Nadja Borlinghaus, Fachleiterin von „Frauenperspektiven“, machte deutlich, dass die beiden Podcasterinnen eine gewisse Grundstabilität und viele Ressourcen mitbrächten. „Nicht alle, die zu uns kommen, sind so aufgestellt.“ Frauen mit höherer Belastung bräuchten dann vielleicht doch was anderes. Die Klientinnen der Beratungsstelle kämen auch meist erst später, wenn sich die Sucht schon chronifiziert habe oder negative Konsequenzen zeige, sagten die beiden Suchtberaterinnen später gegenüber dem EPPENDORFER. Oft seien die Frauen psychisch sehr belastet, etwa durch Traumata. Bei komorbider Erkrankung benötige es professionelle Hilfe, machten sie deutlich.

Skeptisch äußerten sich die professionellen Beraterinnen gegenüber Coaching-Angeboten von „Aussteigerinnen“, die z.B. für knapp 300 Euro ein Online-Selbsthilfe-Begleitprogramm für 30 Tage ohne Alkohol anbieten. Professionelle Hilfe dürfe nicht mit Selbsthilfe verwechselt werden. Für viele Klientinnen von Frauenperspektiven seien solche Selbsthilfeangebote nicht bezahlbar. Das kriege was Elitäres. Für manche könne es hingegen der richtige Weg sein. Und allen könnten die „Nüchtern“-Podcasts und Bücher hilfreiche Anregungen und Unterstützung bieten.        Anke Hinrichs

Literatur & Podcasts:

– Leslie Jamison: Die Klarheit – Alkohol, Rausch und die Geschichten der Genesung, Suhrkamp Taschenbuch 2020, 18 Euro.

– Anni Grace: Einfach nüchtern! Freiheit, Glück und ein besseres Leben ohne Alkohol, Unimedica 2022, 344 S.,  19,80 Euro.
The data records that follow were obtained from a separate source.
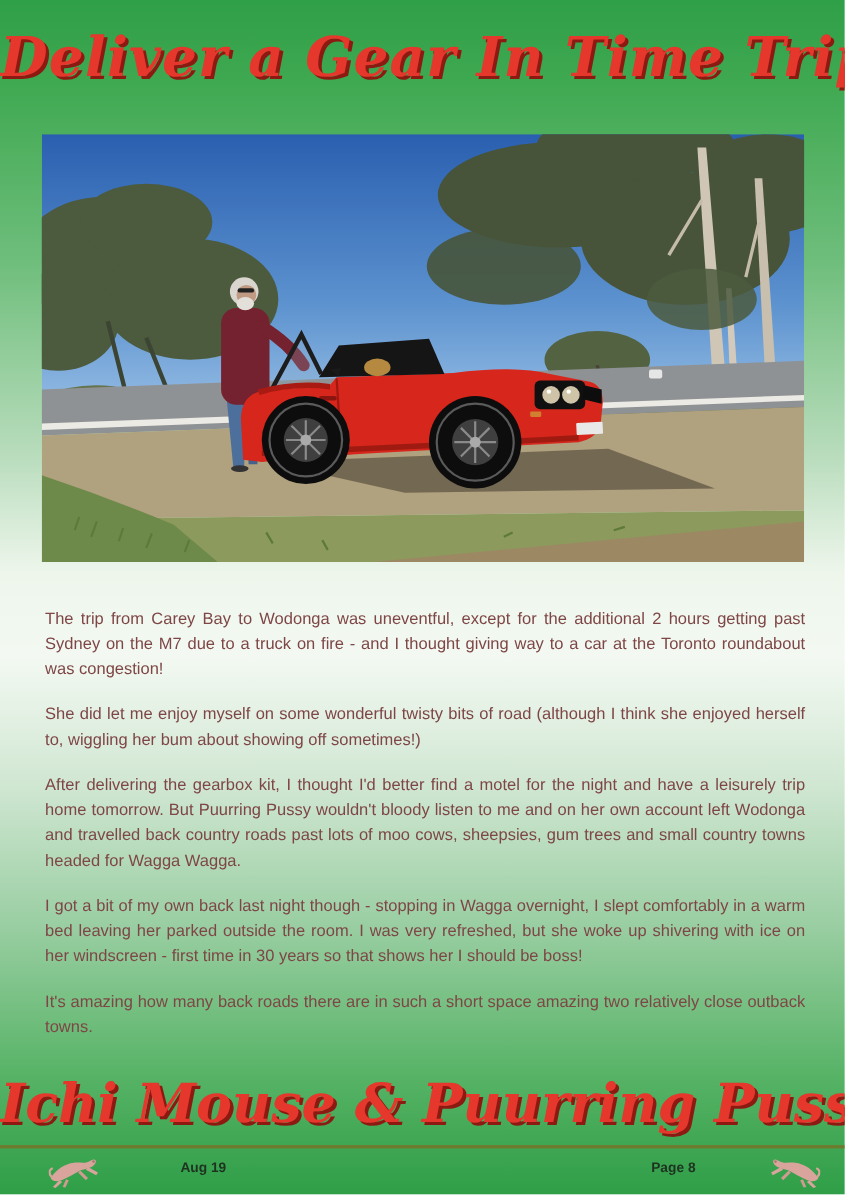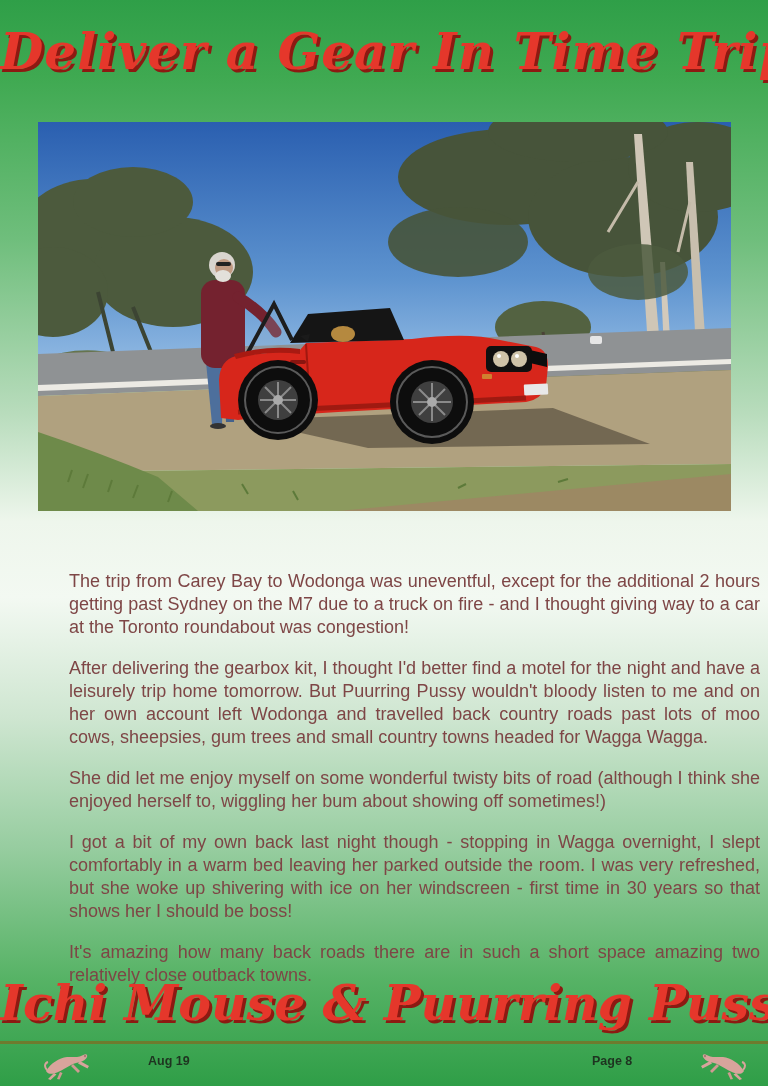--- a/index.html
+++ b/index.html
@@ -18,32 +18,32 @@
   }
   .title-top{top:22px;font-size:50px;letter-spacing:1px;}
   .title-bottom{top:974px;font-size:49px;letter-spacing:0px;}
   .photo{position:absolute;left:38px;top:122px;width:693px;height:389px;}
   .photo svg{display:block;width:100%;height:100%;}
   .caption{
     position:absolute;top:519px;left:0;width:100%;text-align:center;
     font-style:italic;font-size:15px;color:#8d4b4b;
   }
   .content{
-    position:absolute;left:41px;top:570px;width:691px;
-    font-size:18px;line-height:23px;color:#7e4646;text-align:justify;margin-left:28px;
+    position:absolute;left:41px;top:551px;width:691px;
+    font-size:15px;line-height:23px;color:#7e4646;text-align:justify;
   }
   .content p{margin:0 0 18px 0;}
   .footer{
     position:absolute;top:1041px;left:0;width:768px;height:45px;
     border-top:3px solid #6e7b2e;
   }
   .footer-text{
     position:absolute;top:10px;font-size:12.5px;font-weight:bold;color:#1e3320;
   }
-  .footer-date{left:148px;}
+  .footer-date{left:164px;}
   .footer-page{left:592px;}
   .jag{position:absolute;top:8px;width:48px;height:28px;}
   .jag svg{display:block;width:100%;height:100%;}
   .jag-left{left:44px;}
   .jag-right{left:698px;transform:scaleX(-1);}
 </style>
 </head>
 <body>
 
 <div class="page">
@@ -148,22 +148,22 @@
         <path d="M394 261 V299 M375 280 H413 M381 267 L407 293 M407 267 L381 293" stroke="#8a8a8a" stroke-width="2"></path>
         <circle cx="394" cy="280" r="5" fill="#aaaaaa"></circle>
         <circle cx="394" cy="280" r="35" fill="none" stroke="#5a5a5a" stroke-width="2"></circle>
       </g>
     </svg>
   </div>
 
 
   <div class="content">
     <p>The trip from Carey Bay to Wodonga was uneventful, except for the additional 2 hours getting past Sydney on the M7 due to a truck on fire - and I thought giving way to a car at the Toronto roundabout was congestion!</p>
+    <p>She did let me enjoy myself on some wonderful twisty bits of road (although I think she enjoyed herself to, wiggling her bum about showing off sometimes!)</p>
     <p>After delivering the gearbox kit, I thought I'd better find a motel for the night and have a leisurely trip home tomorrow. But Puurring Pussy wouldn't bloody listen to me and on her own account left Wodonga and travelled back country roads past lots of moo cows, sheepsies, gum trees and small country towns headed for Wagga Wagga.</p>
-    <p>She did let me enjoy myself on some wonderful twisty bits of road (although I think she enjoyed herself to, wiggling her bum about showing off sometimes!)</p>
     <p>I got a bit of my own back last night though - stopping in Wagga overnight, I slept comfortably in a warm bed leaving her parked outside the room. I was very refreshed, but she woke up shivering with ice on her windscreen - first time in 30 years so that shows her I should be boss!</p>
     <p>It's amazing how many back roads there are in such a short space amazing two relatively close outback towns.</p>
   </div>
 
   <div class="script-title title-bottom">Ichi Mouse &amp; Puurring Pussy</div>
 
   <div class="footer">
     <span class="jag jag-left">
       <svg viewBox="0 0 48 28">
         <path d="M2 19 C7 11 15 6 23 5 C29 4.5 33 6 37 4 C39 3 41 1.5 42.5 2.5 C44 3.5 43 6 40.5 8 C37.5 10.5 32 10.5 28 12.5 C24 14.5 19 18 13 20.5 C8 22.5 4 22.5 2 19 Z" fill="#d8a49c"></path>

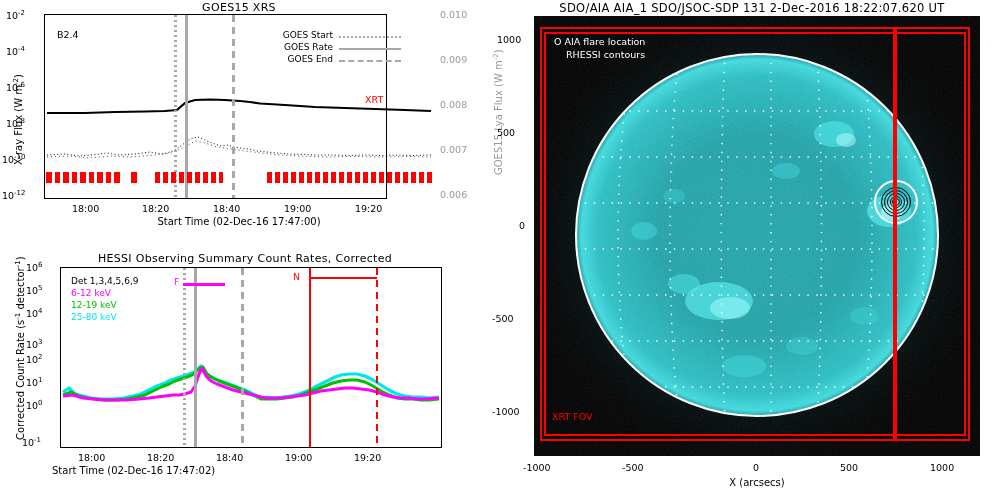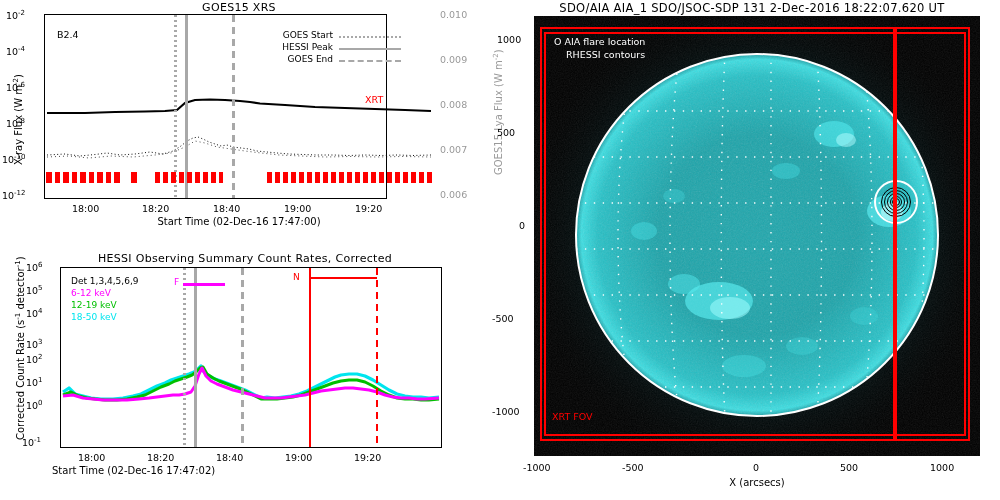--- a/index.html
+++ b/index.html
@@ -62,21 +62,21 @@
       <div class="vline vdot" style="left:129px;"></div>
       <div class="vline vsol" style="left:140px;"></div>
       <div class="vline vdash" style="left:187px;"></div>
 
       <div style="position:absolute;left:12px;top:14px;font-size:9.5px;color:#000;">B2.4</div>
 
       <div style="position:absolute;left:320px;top:79px;font-size:9.5px;color:#ff0000;">XRT</div>
 
       <div class="legrow" style="left:178px;top:15px;width:110px;">GOES Start</div>
       <div class="legline l-dot" style="left:294px;top:21px;width:62px;"></div>
-      <div class="legrow" style="left:178px;top:27px;width:110px;">HESSI Peak</div>
+      <div class="legrow" style="left:178px;top:27px;width:110px;">GOES Rate</div>
       <div class="legline l-sol" style="left:294px;top:33px;width:62px;"></div>
       <div class="legrow" style="left:178px;top:39px;width:110px;">GOES End</div>
       <div class="legline l-dash" style="left:294px;top:45px;width:62px;"></div>
 
       <div>
         <div class="redbar" style="left:1px;top:157px;width:6px;height:11px;"></div>
         <div class="redbar" style="left:10px;top:157px;width:5px;height:11px;"></div>
         <div class="redbar" style="left:18px;top:157px;width:6px;height:11px;"></div>
         <div class="redbar" style="left:27px;top:157px;width:5px;height:11px;"></div>
         <div class="redbar" style="left:35px;top:157px;width:6px;height:11px;"></div>
@@ -168,21 +168,21 @@
 
       <div class="vline vdot" style="left:122px;"></div>
       <div class="vline vsol" style="left:133px;"></div>
       <div class="vline vdash" style="left:180px;"></div>
       <div class="vline vred" style="left:248px;"></div>
       <div class="vline vreddash" style="left:315px;"></div>
 
       <div class="hlegtxt" style="left:10px;top:8px;color:#000;">Det 1,3,4,5,6,9</div>
       <div class="hlegtxt" style="left:10px;top:20px;color:#ff00ff;">6-12 keV</div>
       <div class="hlegtxt" style="left:10px;top:32px;color:#00c000;">12-19 keV</div>
-      <div class="hlegtxt" style="left:10px;top:44px;color:#00e5ee;">18-50 keV</div>
+      <div class="hlegtxt" style="left:10px;top:44px;color:#00e5ee;">25-80 keV</div>
 
       <div class="hlegtxt" style="left:113px;top:9px;color:#ff00ff;">F</div>
       <div style="position:absolute;left:122px;top:15px;width:42px;height:3px;background:#ff00ff;"></div>
 
       <div class="hlegtxt" style="left:232px;top:4px;color:#ff0000;">N</div>
       <div style="position:absolute;left:249px;top:9px;width:67px;height:2px;background:#ff0000;"></div>
     </div>
 
     <div>
       <div class="tick" style="left:26px;top:261px;"><span>10</span><span class="sup">6</span></div>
– Catherine Gray: Vom unerwarteten Vergnügen, nüchtern zu sein. Frei und glücklich – ein Leben ohne Alkohol, mvg-Verlag 2018, TB, 16,99 Euro

– Natalie Stüben: Ohne Alkohol: Die beste Entscheidung meines Lebens: Erkenntnisse, die ich gern früher gehabt hätte, kailasch Verlag 2021, 16 Euro.

– Allen Carr: Endlich ohne Alkohol, Goldmann Verlag 2013, 12 Euro.